⟨

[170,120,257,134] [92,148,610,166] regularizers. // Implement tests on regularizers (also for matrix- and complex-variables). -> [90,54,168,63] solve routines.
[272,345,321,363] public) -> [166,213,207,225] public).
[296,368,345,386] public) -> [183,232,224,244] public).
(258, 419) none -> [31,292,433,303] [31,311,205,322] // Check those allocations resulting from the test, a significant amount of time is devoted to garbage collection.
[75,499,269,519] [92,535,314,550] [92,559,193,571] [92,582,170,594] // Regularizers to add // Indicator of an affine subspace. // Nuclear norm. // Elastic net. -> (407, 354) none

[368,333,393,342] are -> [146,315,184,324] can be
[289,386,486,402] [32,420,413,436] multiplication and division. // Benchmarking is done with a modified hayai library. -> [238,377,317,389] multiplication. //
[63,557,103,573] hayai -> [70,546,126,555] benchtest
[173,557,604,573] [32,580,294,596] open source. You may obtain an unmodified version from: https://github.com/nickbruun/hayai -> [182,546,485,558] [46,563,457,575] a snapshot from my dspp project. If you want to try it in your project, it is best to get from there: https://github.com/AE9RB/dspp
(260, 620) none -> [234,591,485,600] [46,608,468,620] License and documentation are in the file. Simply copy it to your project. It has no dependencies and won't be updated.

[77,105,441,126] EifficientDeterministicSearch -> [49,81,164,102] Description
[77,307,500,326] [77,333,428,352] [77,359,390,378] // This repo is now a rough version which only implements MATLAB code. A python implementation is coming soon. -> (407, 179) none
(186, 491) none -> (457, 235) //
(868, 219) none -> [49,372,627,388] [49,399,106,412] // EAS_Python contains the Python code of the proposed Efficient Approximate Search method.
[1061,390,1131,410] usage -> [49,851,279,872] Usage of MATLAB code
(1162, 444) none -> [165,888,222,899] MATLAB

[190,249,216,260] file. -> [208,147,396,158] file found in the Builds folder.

⟩

Please repeat, exactly and only, the lines from the one containing "(260, 620) none" through the last line of the records, both included.

(260, 620) none -> [234,591,485,600] [46,608,468,620] License and documentation are in the file. Simply copy it to your project. It has no dependencies and won't be updated.

[77,105,441,126] EifficientDeterministicSearch -> [49,81,164,102] Description
[77,307,500,326] [77,333,428,352] [77,359,390,378] // This repo is now a rough version which only implements MATLAB code. A python implementation is coming soon. -> (407, 179) none
(186, 491) none -> (457, 235) //
(868, 219) none -> [49,372,627,388] [49,399,106,412] // EAS_Python contains the Python code of the proposed Efficient Approximate Search method.
[1061,390,1131,410] usage -> [49,851,279,872] Usage of MATLAB code
(1162, 444) none -> [165,888,222,899] MATLAB

[190,249,216,260] file. -> [208,147,396,158] file found in the Builds folder.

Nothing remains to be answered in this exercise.